**Data for this task:**

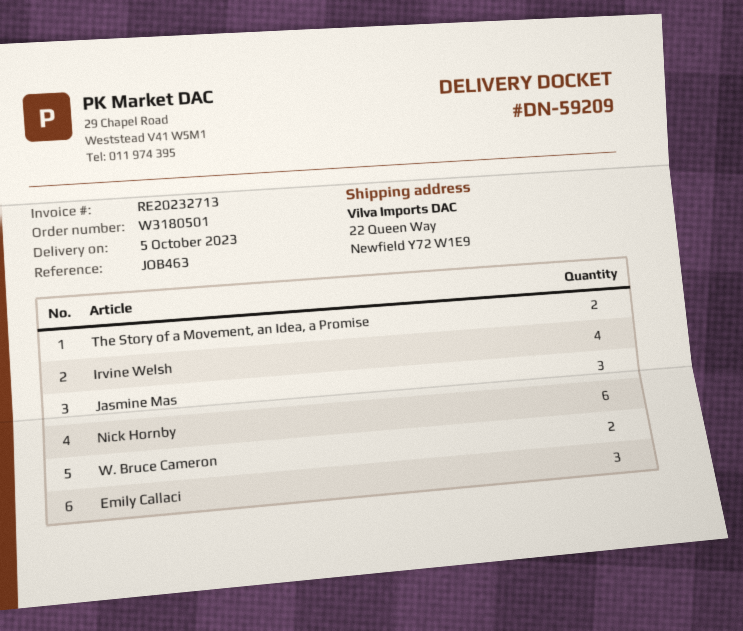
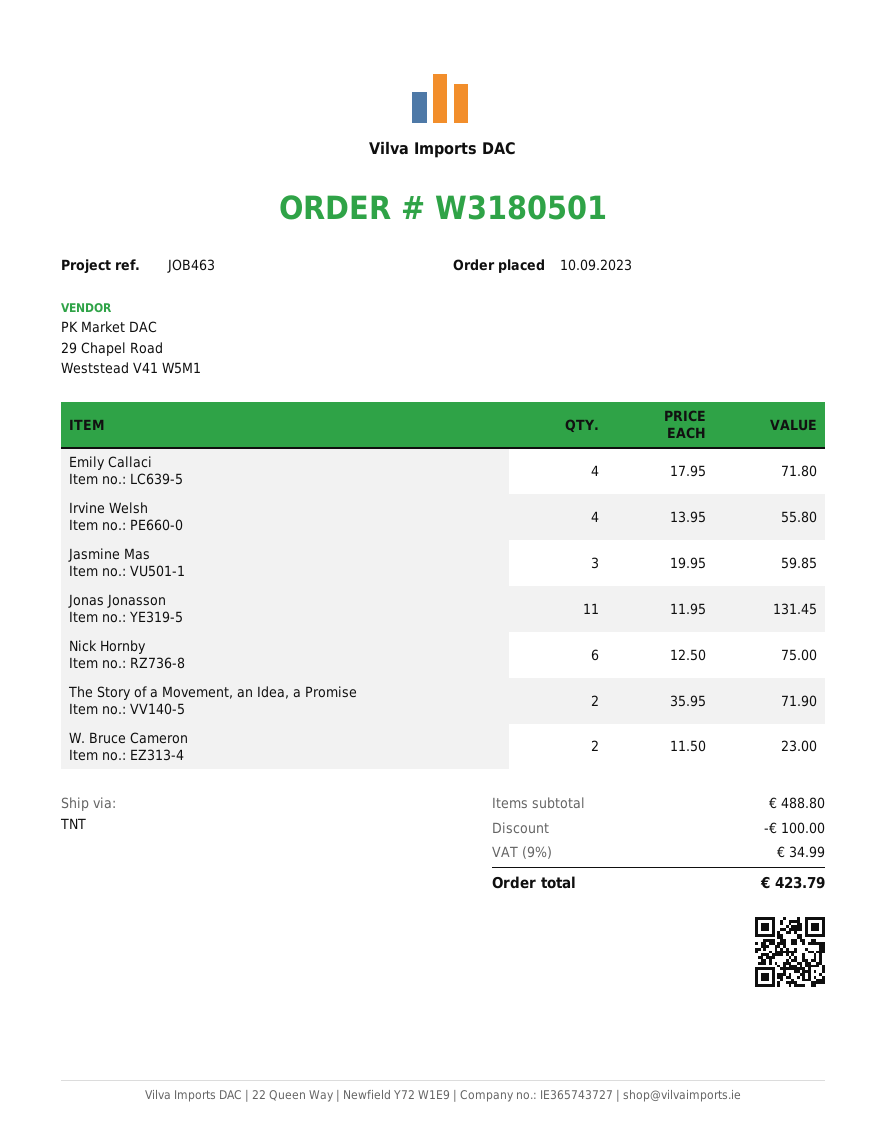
Emily Callaci: 3 -> 4
Jonas Jonasson: none -> 11

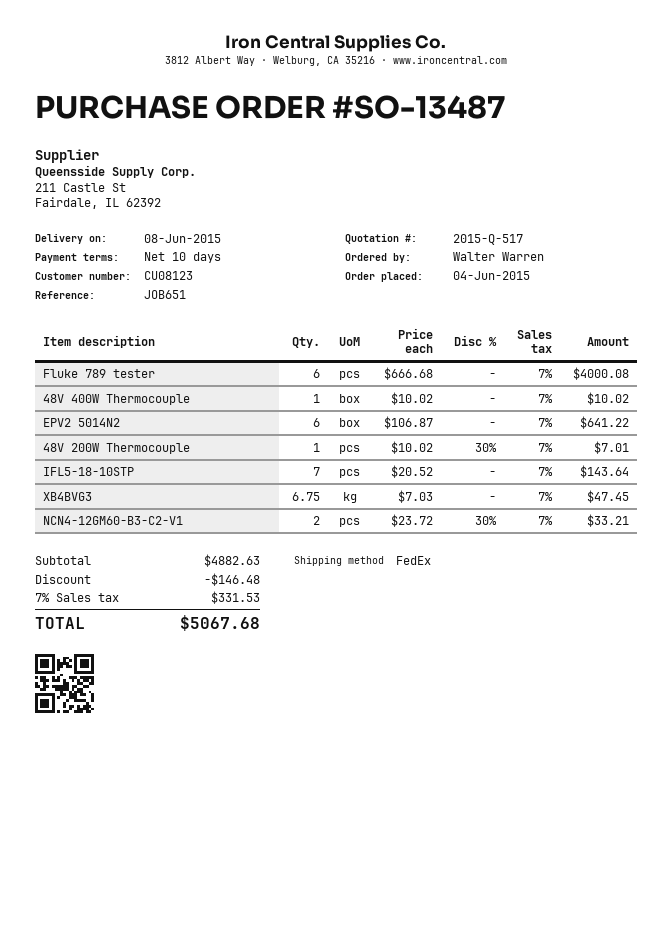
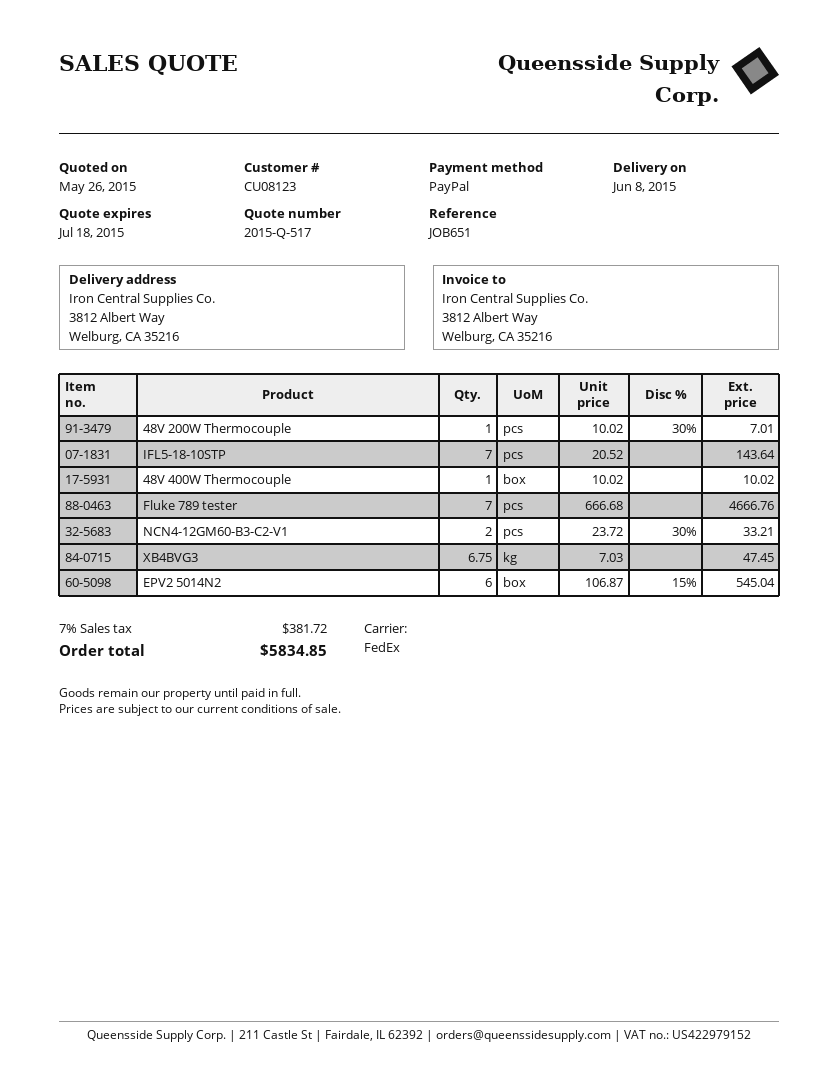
Fluke 789 tester: 6 x 666.68 = 4000.08 -> 7 x 666.68 = 4666.76
EPV2 5014N2: 6 x 106.87 = 641.22 -> 6 x 106.87 - 15% = 545.04
discount: 146.48 -> none
tax: 7% = 331.53 -> 7% = 381.72
total: 5067.68 -> 5834.85

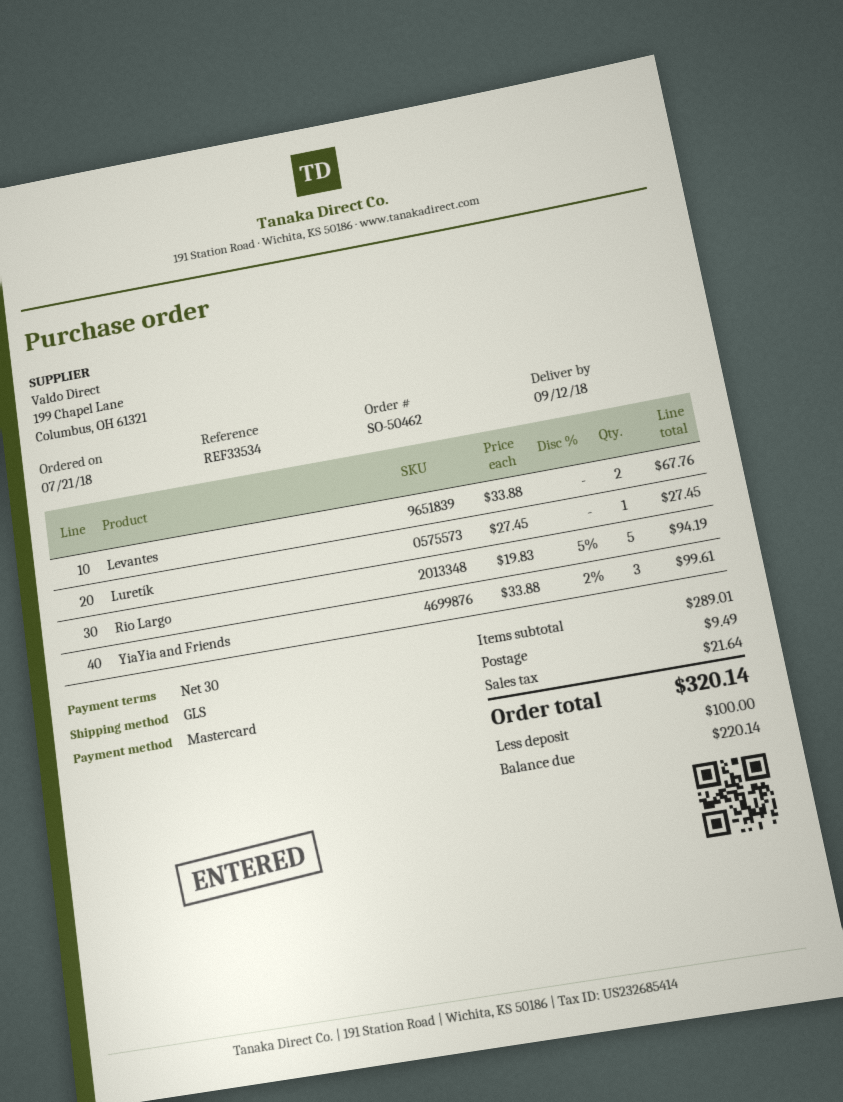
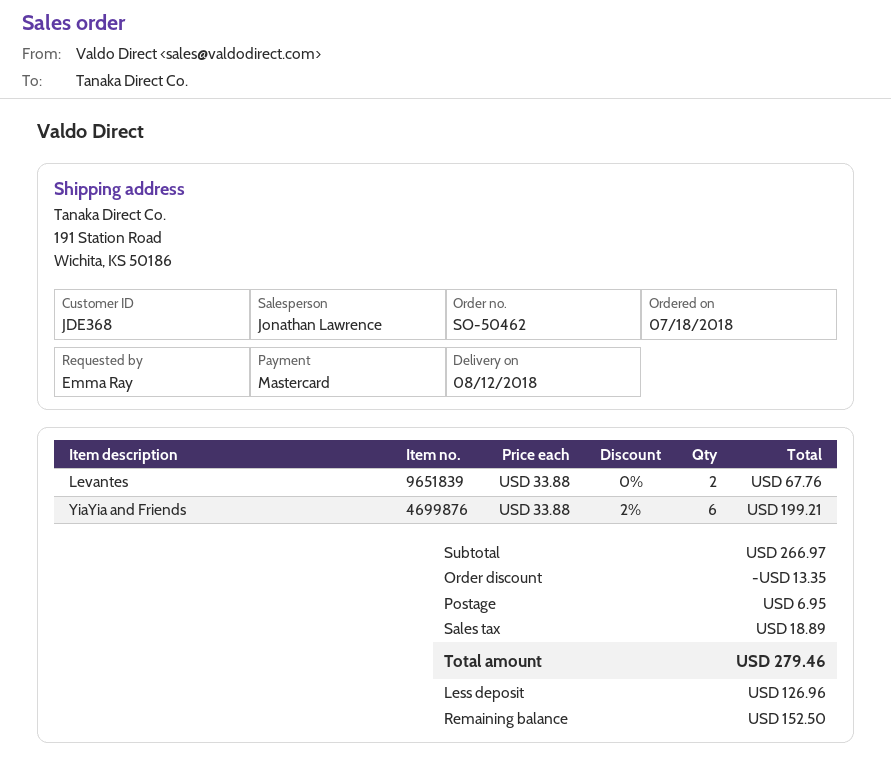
order date: 2018-07-21 -> 2018-07-18
delivery date: 2018-09-12 -> 2018-08-12
Luretík: 1 x 27.45 = 27.45 -> none
Rio Largo: 5 x 19.83 - 5% = 94.19 -> none
YiaYia and Friends: 3 x 33.88 - 2% = 99.61 -> 6 x 33.88 - 2% = 199.21
subtotal: 289.01 -> 266.97
discount: none -> 13.35
shipping: 9.49 -> 6.95
tax: 21.64 -> 18.89
total: 320.14 -> 279.46
deposit: 100.00 -> 126.96
balance: 220.14 -> 152.50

**Task goal:** Wherever "date" occurs in the records above, copy the line it sits in.

**Task response:**
order date: 2018-07-21 -> 2018-07-18
delivery date: 2018-09-12 -> 2018-08-12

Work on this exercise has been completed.